- [Task description]: Only one stretch of the records below is wanted: the lines from the one holding "html: <div> <div></div>" through the one holding "flex-direction: column ->". Return it exactly, both ends included.

- [Provided records]:
§ §

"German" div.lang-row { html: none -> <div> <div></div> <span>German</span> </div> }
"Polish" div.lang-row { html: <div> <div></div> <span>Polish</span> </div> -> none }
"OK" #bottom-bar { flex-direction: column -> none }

§ §

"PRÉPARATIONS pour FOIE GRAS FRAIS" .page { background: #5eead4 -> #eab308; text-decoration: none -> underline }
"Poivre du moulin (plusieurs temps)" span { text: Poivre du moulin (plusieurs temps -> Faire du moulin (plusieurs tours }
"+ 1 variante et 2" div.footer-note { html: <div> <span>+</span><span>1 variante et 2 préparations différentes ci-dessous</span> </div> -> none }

§ §

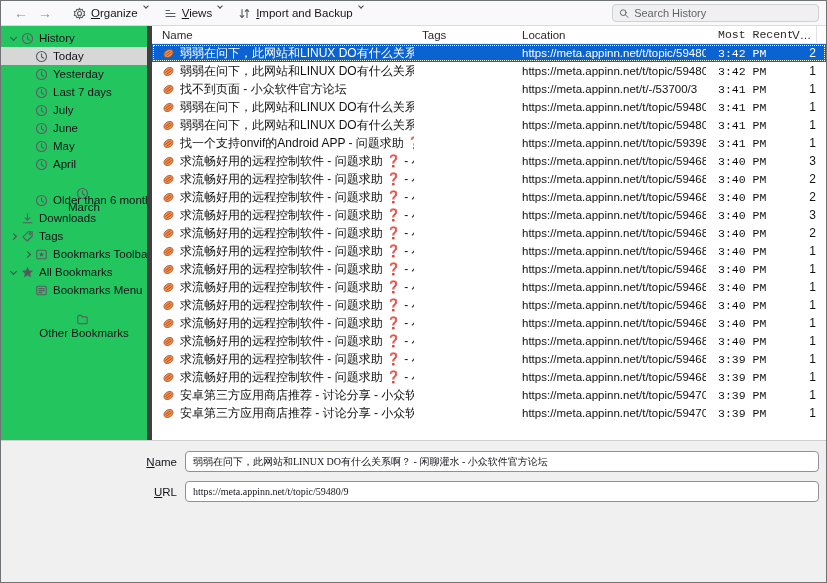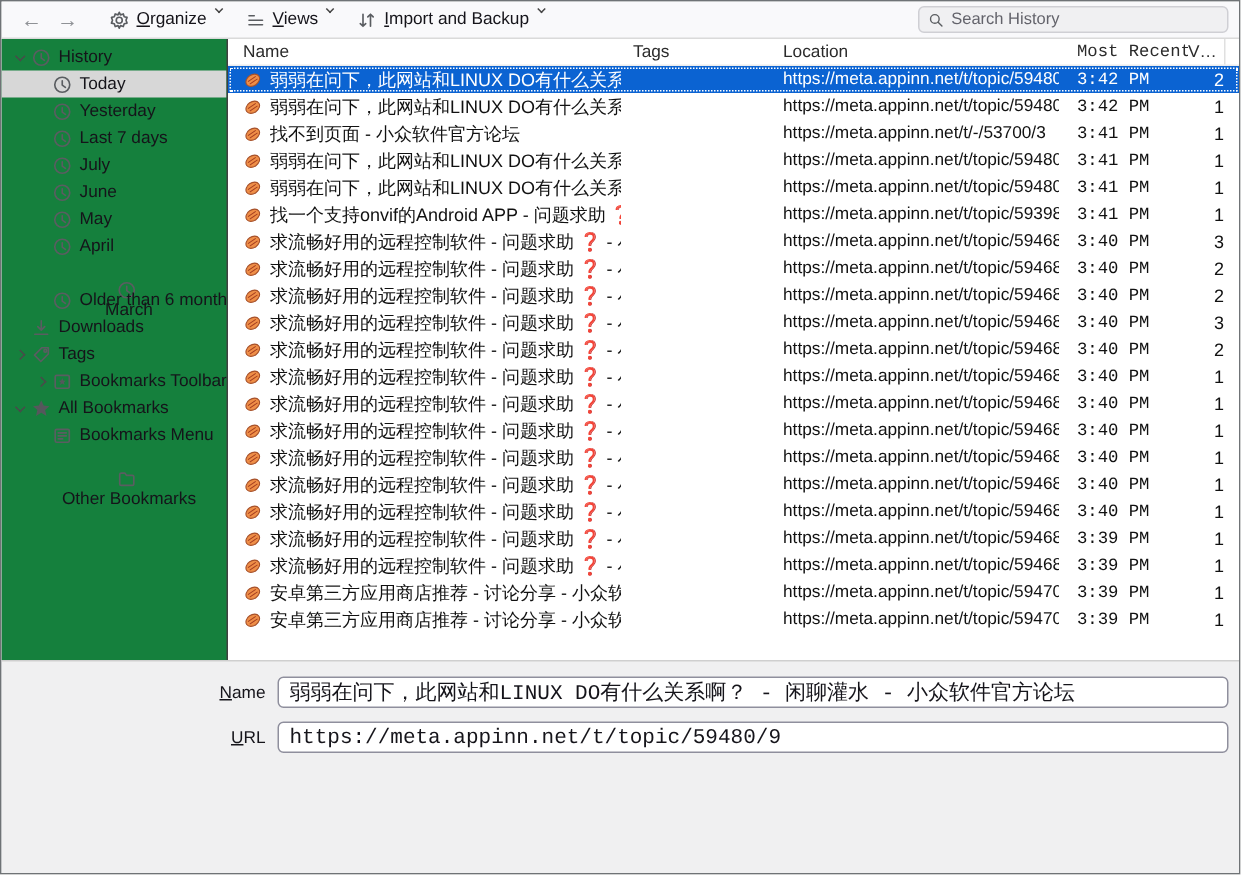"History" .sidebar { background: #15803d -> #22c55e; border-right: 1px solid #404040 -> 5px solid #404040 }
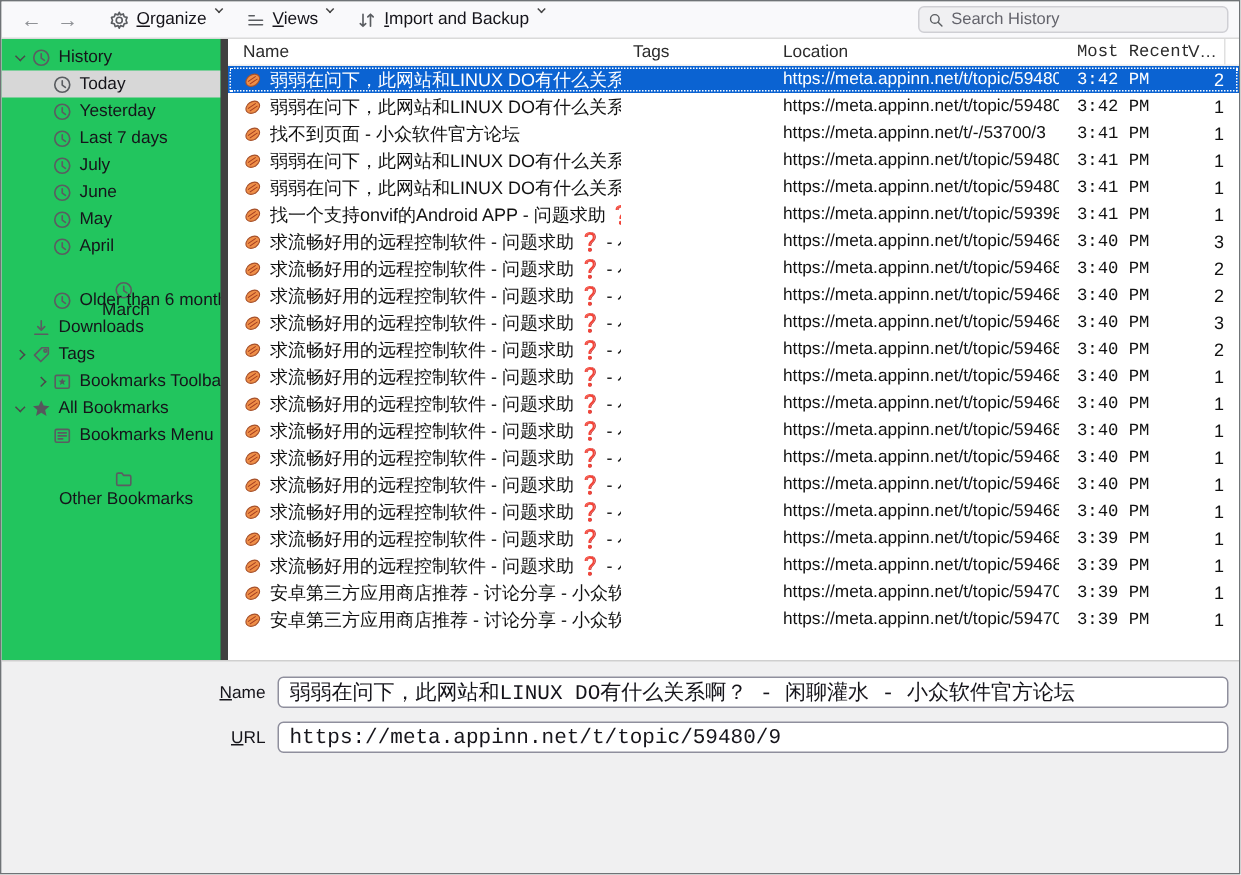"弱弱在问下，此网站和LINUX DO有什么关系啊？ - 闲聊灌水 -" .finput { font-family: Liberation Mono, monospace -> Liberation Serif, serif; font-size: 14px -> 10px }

§ §

- [Answer to this task]:
"Polish" div.lang-row { html: <div> <div></div> <span>Polish</span> </div> -> none }
"OK" #bottom-bar { flex-direction: column -> none }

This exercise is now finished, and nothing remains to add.